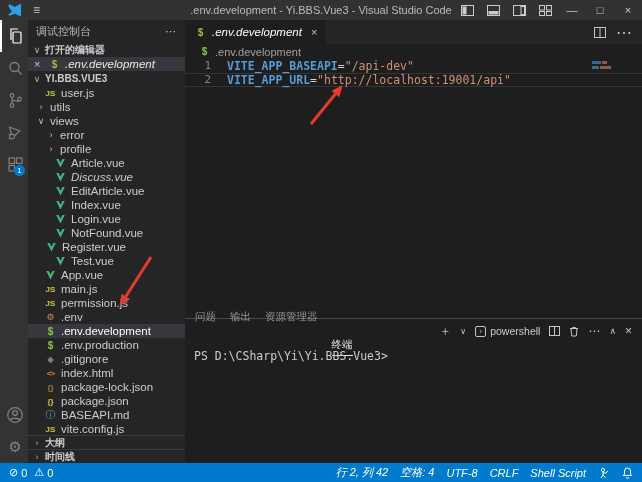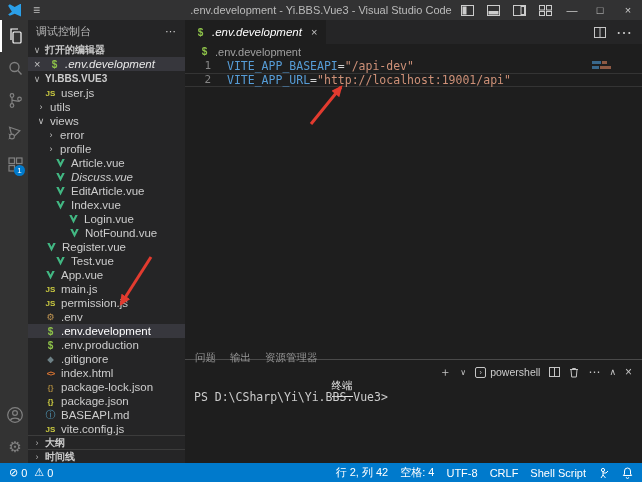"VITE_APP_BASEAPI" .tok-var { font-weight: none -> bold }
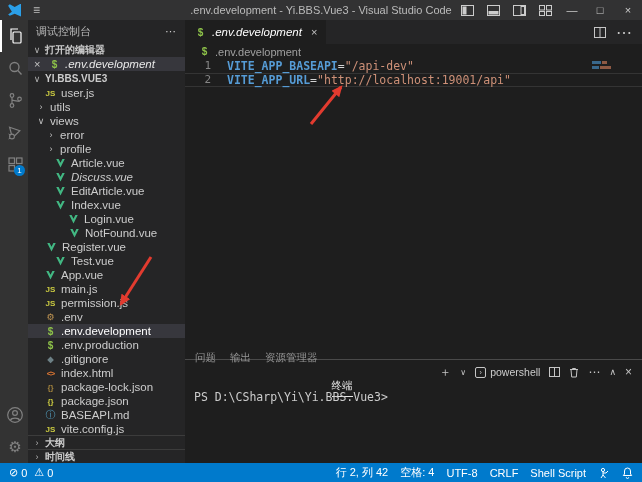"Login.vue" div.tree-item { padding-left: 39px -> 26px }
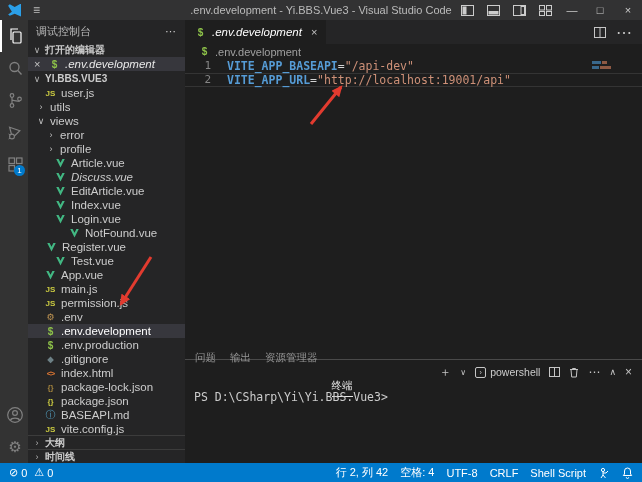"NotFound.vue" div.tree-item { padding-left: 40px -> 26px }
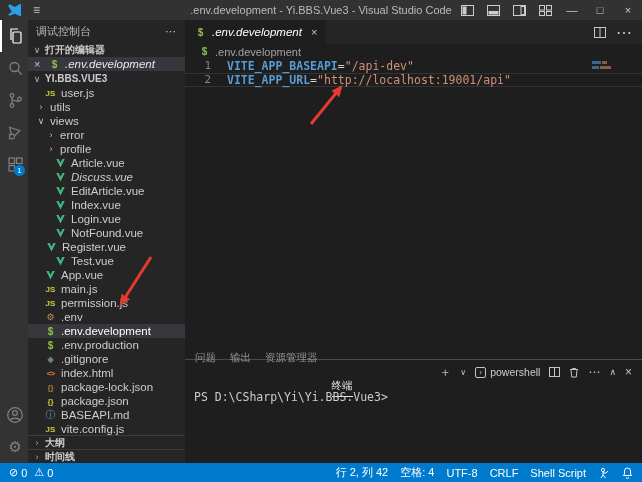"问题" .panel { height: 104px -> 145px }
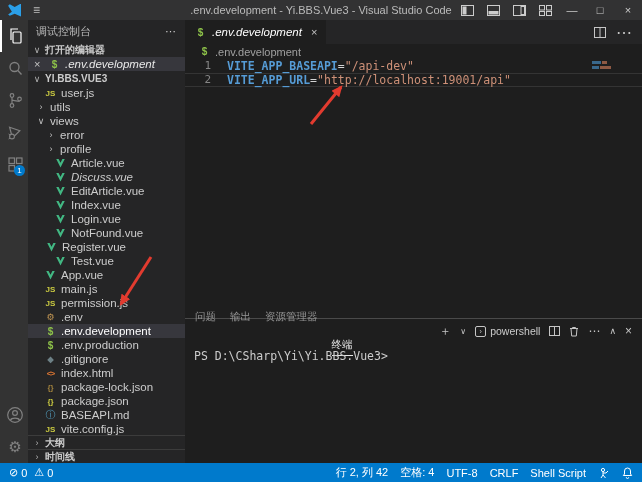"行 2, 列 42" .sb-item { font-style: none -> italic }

--

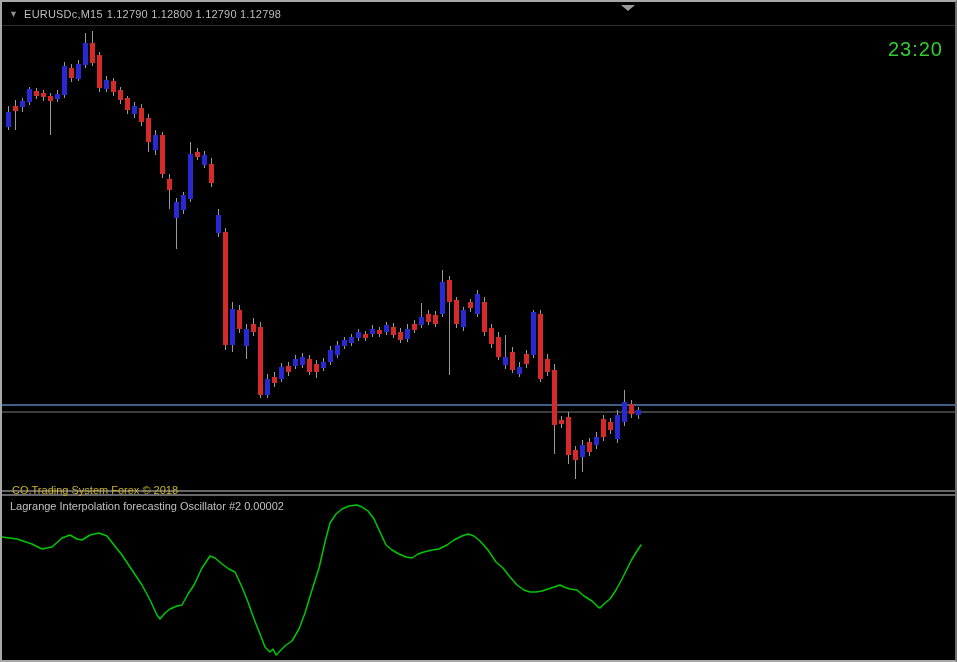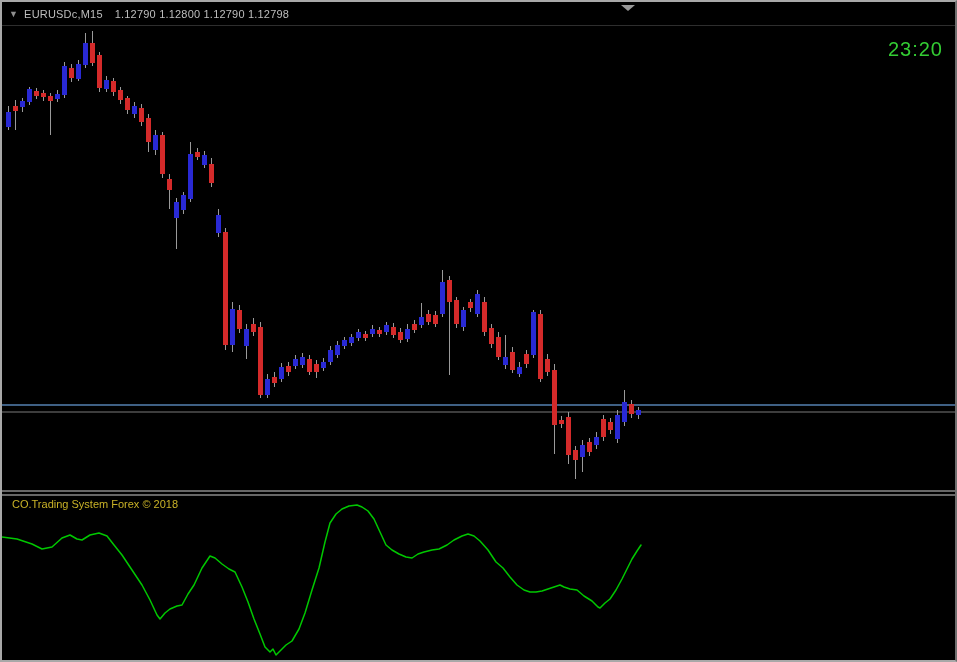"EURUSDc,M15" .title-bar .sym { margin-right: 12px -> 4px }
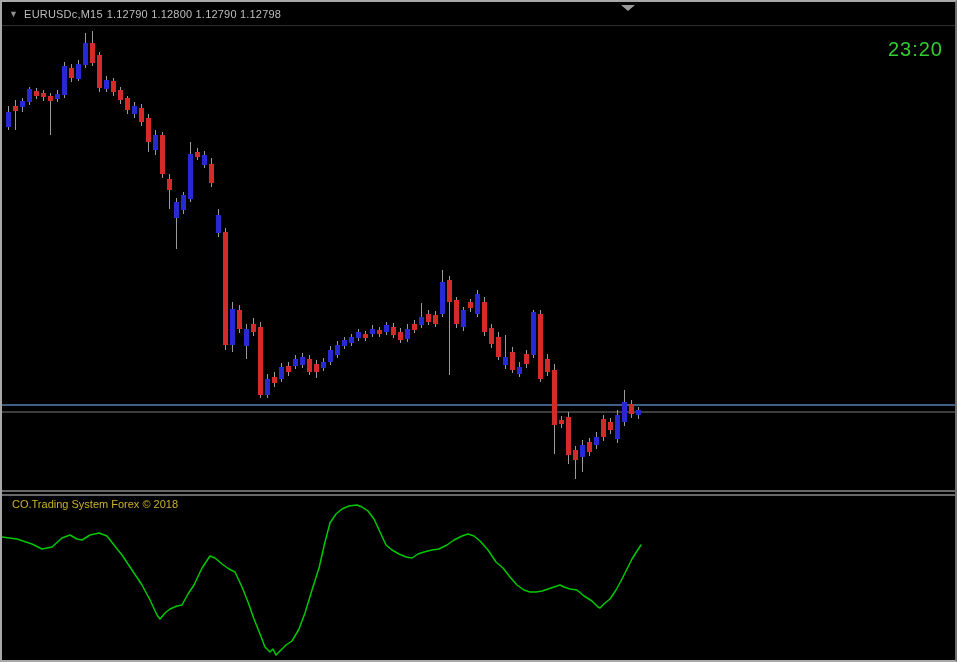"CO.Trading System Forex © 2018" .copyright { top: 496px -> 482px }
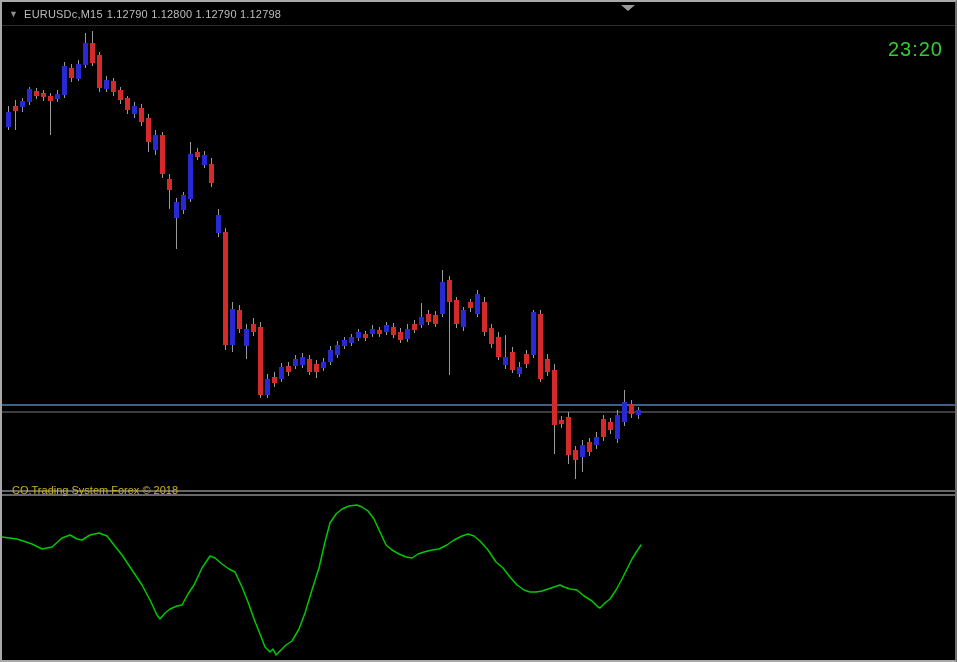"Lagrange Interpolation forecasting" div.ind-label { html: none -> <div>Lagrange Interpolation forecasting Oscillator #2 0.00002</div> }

* * *

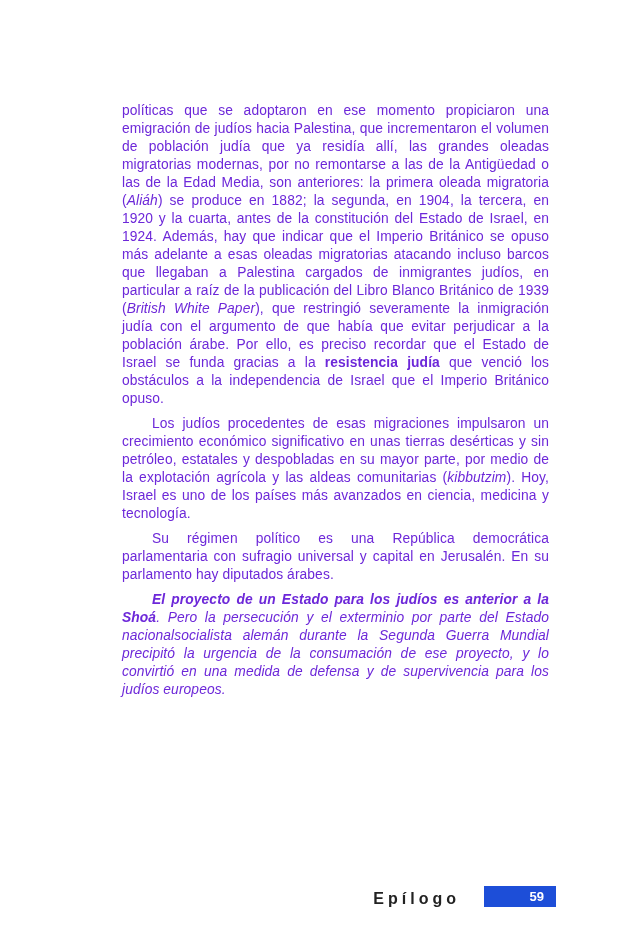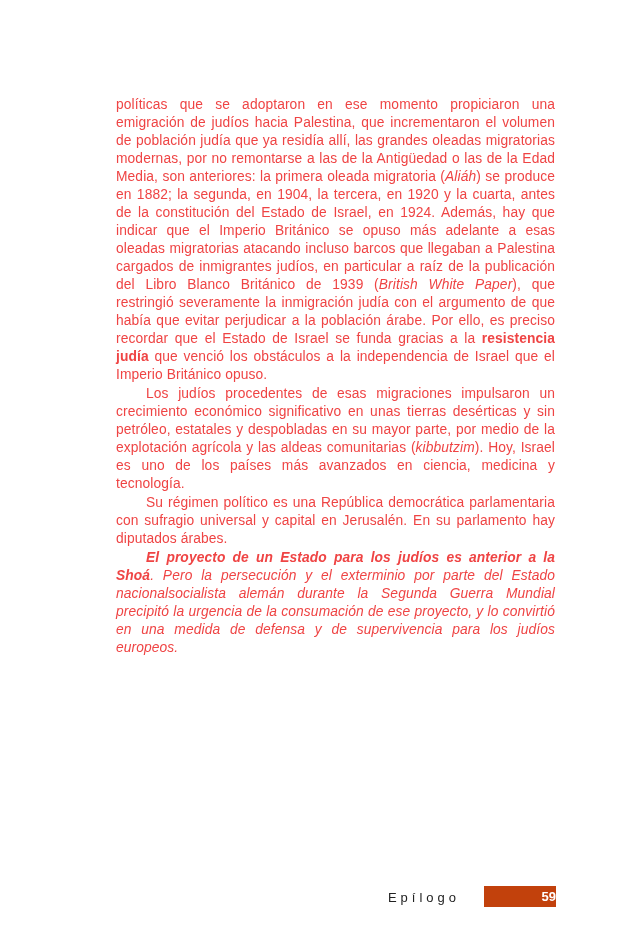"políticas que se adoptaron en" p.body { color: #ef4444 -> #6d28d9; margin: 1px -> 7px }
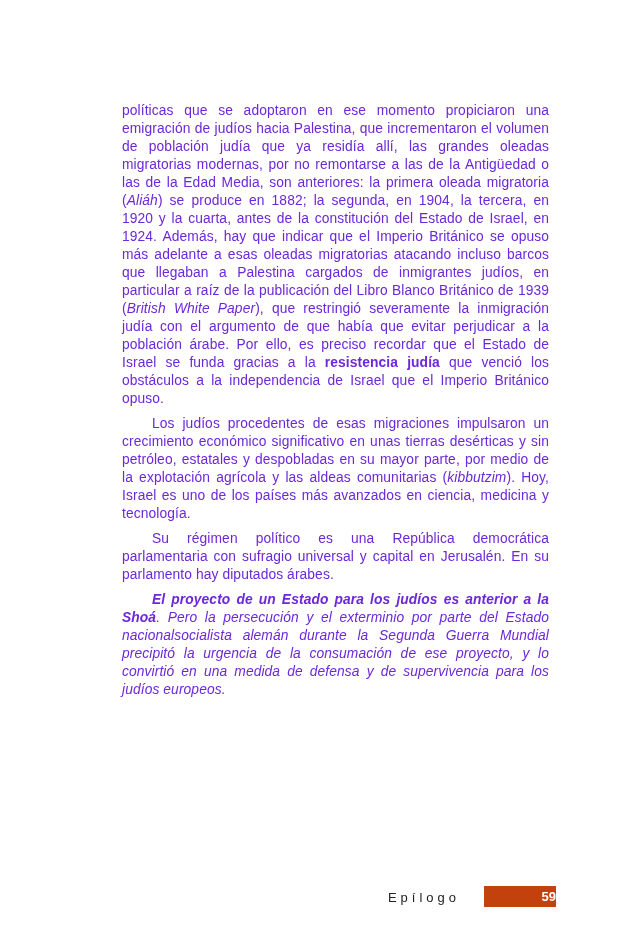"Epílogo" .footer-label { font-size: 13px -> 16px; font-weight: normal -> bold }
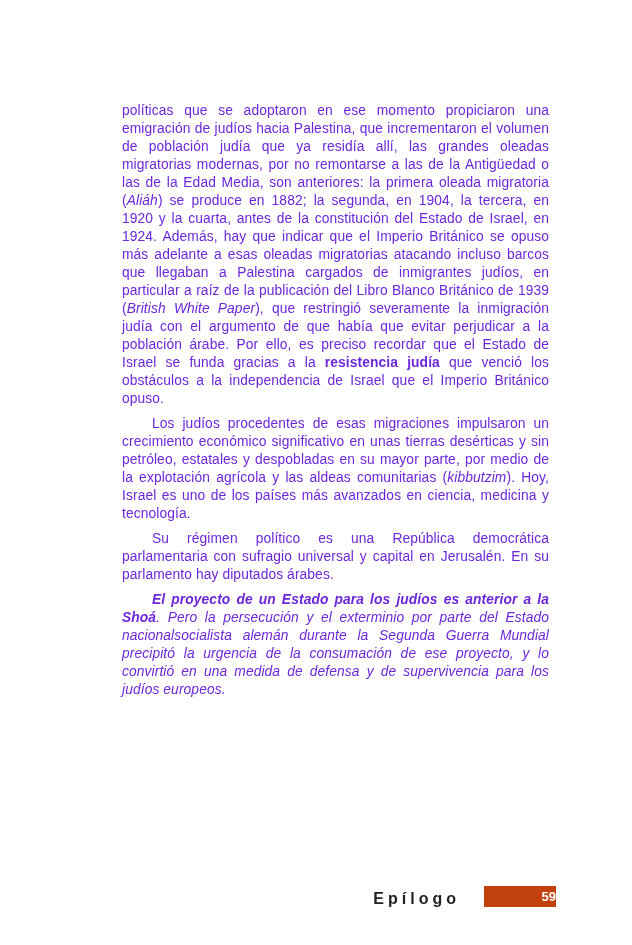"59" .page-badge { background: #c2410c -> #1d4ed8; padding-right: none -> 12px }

- EXERCISE
Using the records above, print exactly the run of lines that starts with the line with "padding-left: 40px ->" and goes on through the line with "font-style: none ->", pictures excluded.

- OUTPUT BELOW
"NotFound.vue" div.tree-item { padding-left: 40px -> 26px }
"问题" .panel { height: 104px -> 145px }
"行 2, 列 42" .sb-item { font-style: none -> italic }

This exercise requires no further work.